Ryla chose a network-based VoIP service from AT&T that has become a critical part of the company’s growth strategy, Wilson said. Using a common IP network, AT&T was able to provide Ryla with fixed call pricing that delivered significant savings and the ability to plan based on foreseeable costs. In an industry that is forced to compete with low-cost overseas labor, Ryla has been able to use that cost savings to provide better benefits and higher wages for employees, producing high retention rates.
“Everyone is trying to have a lower cost model,” Wilson said. “There again, VoIP and the economics that it brings are important if we are going to compete.”
Ryla also was able to expand, opening a second location in Providence, R.I., and operating its two call centers on a virtual basis without duplication of data and information, he said.
“In Rhode Island--using VoIP--we set up a virtual call center,” Wilson said. “If you used traditional ways of going about things, the centers aren’t really virtual. They are premises based--two sets of data and branches as opposed to one company where data flows pretty freely without having to aggregate everything in two different places.”
Because the company is set up virtually, he added, it enables Ryla to do dynamic call allocation to route calls to where agents aren’t busy.
“It’s more efficient, which is another cost savings,” he said. “We don’t have underutilized people in one area and people who are too busy in another. We don’t have a work-at-home program now that can route calls to agents in their homes, but we have that model in place.
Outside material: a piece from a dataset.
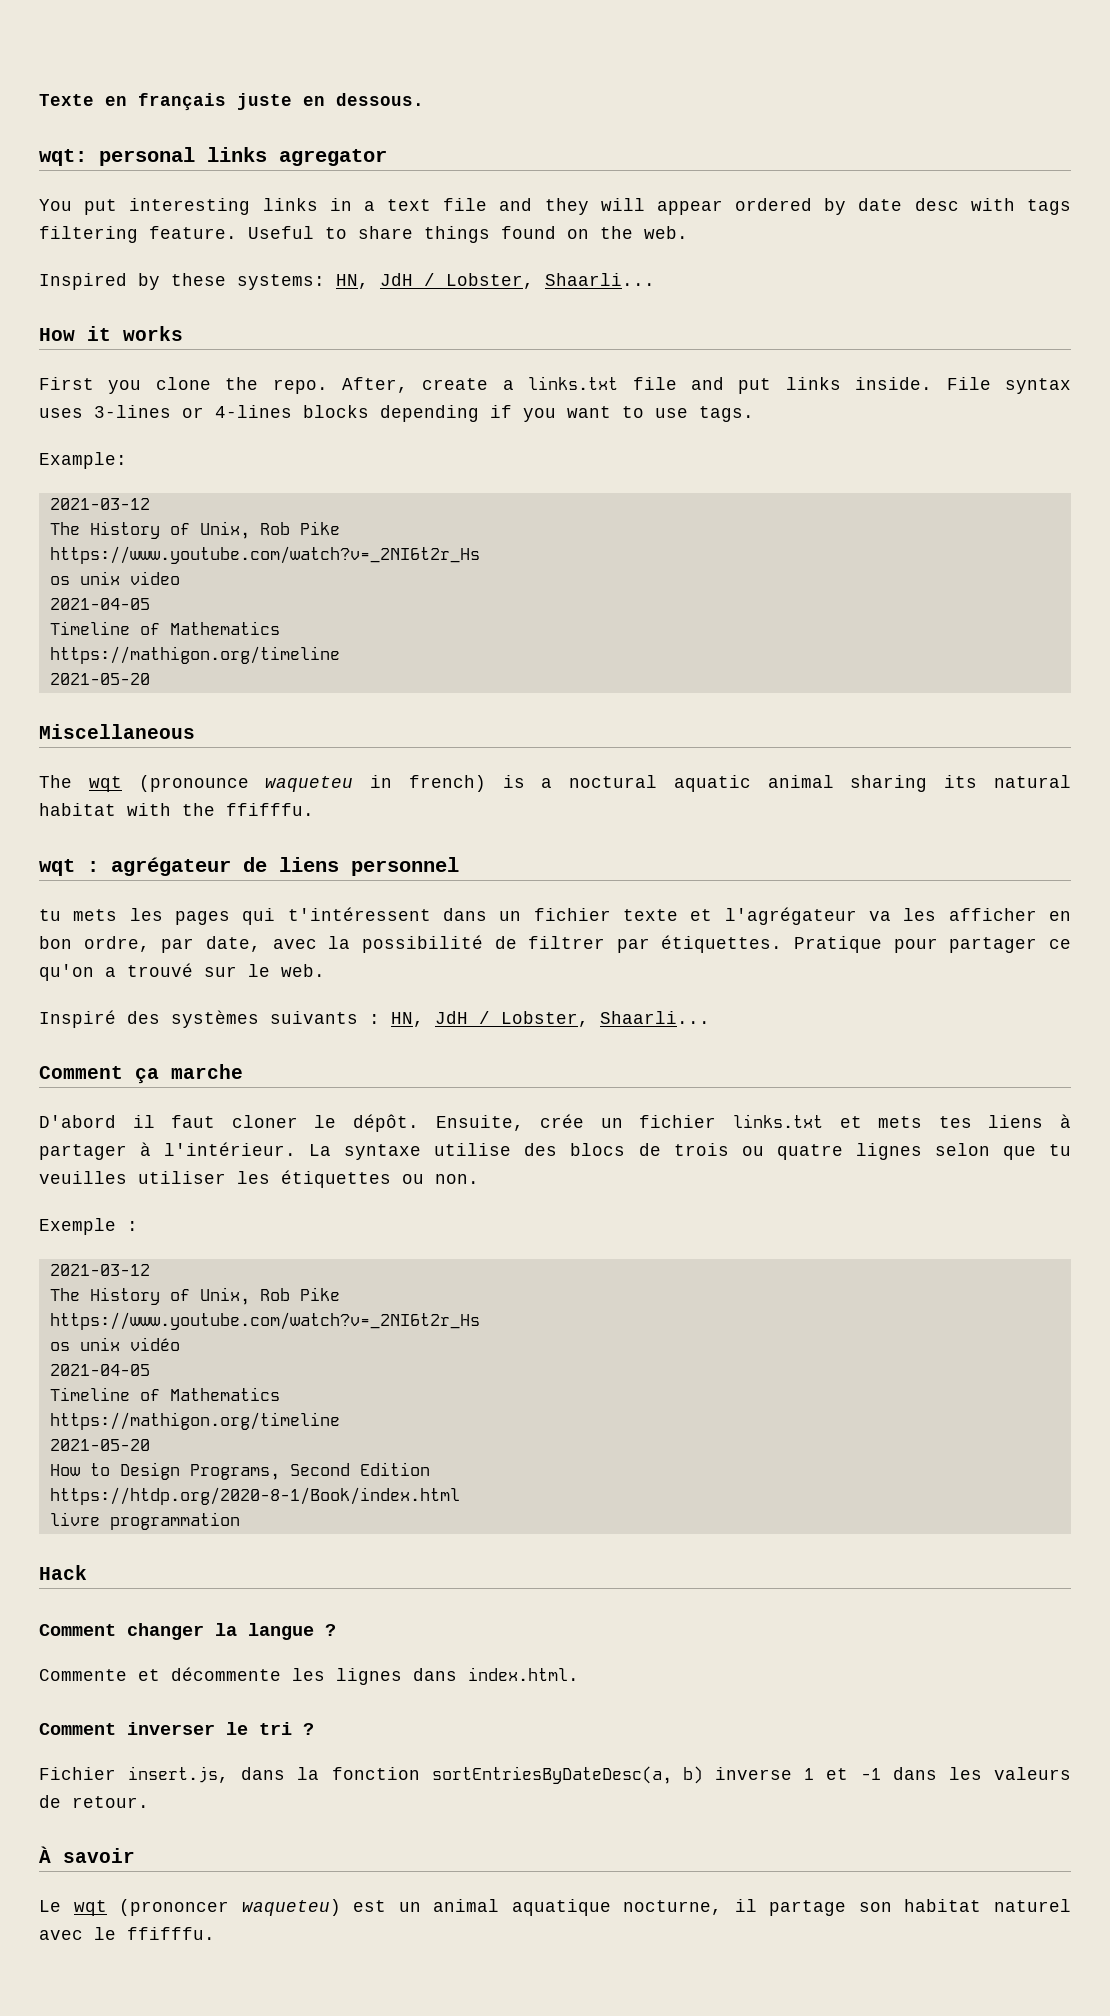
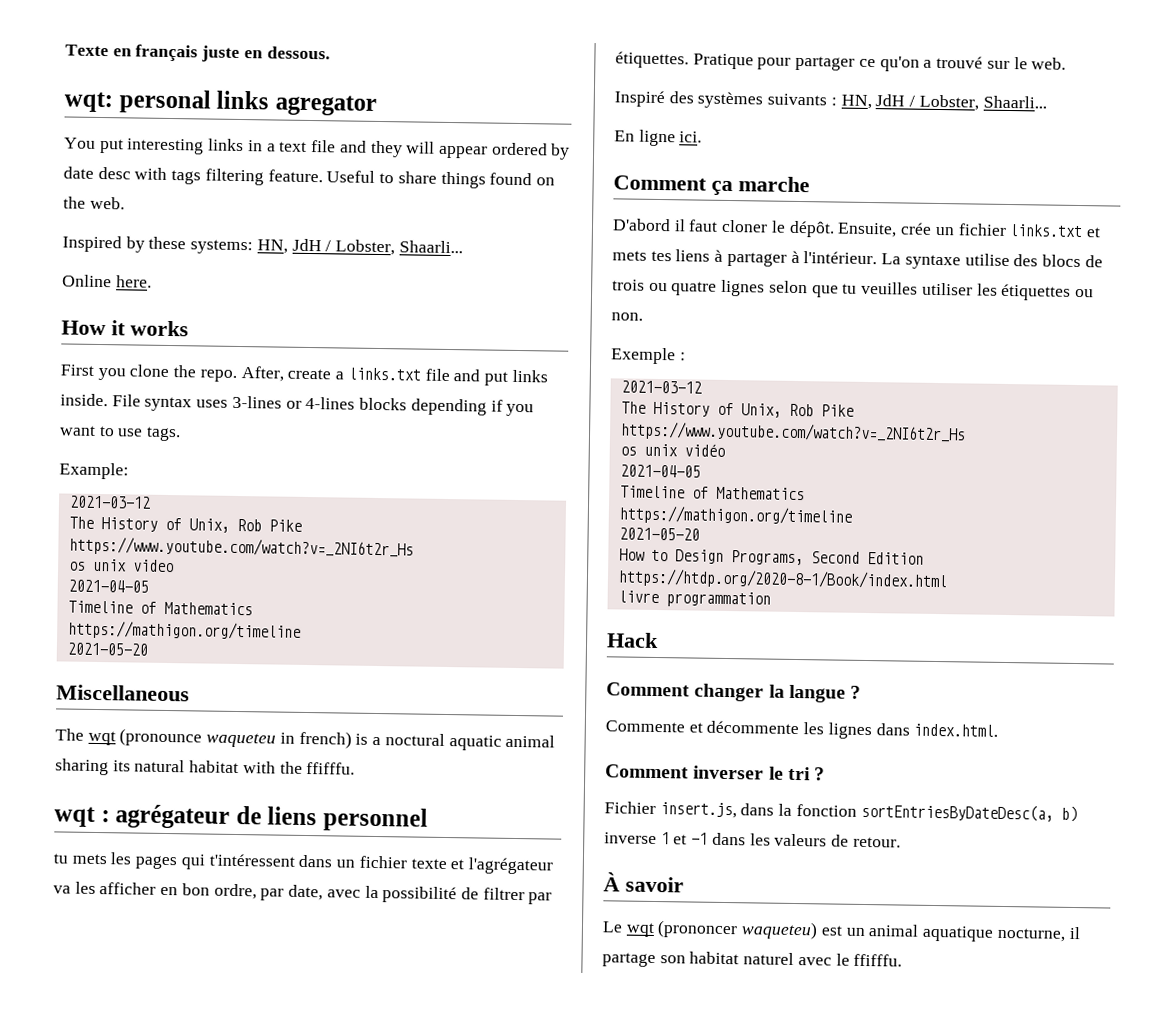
(655, 279) none -> [62,274,152,288] // Online here.
(710, 1017) none -> [614,129,703,147] // En ligne ici.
If we aren’t operating in silos, we are much more efficient as a business and we can service customers with multiple locations and multiple functionality and do that in a real seamless way.”
The call center company’s experience is typical of customers who find core benefits from convergence onto a single network, said Rick Stein, executive director of AT&T's VoIP services for business customers.
“Our basic capability was to enable customers who use our data and network services--Internet access and virtual private network--to also make phone calls over that, both site-to-site as well as using that network to hop off to public switched telephone network,” he said. “They get the benefits of convergence in that they can use their IP access and network to do both voice and data--it’s dynamic, and all IP.”
Typically, Stein said, customers start with VoIP for the cost savings and later recognize the additional functionality.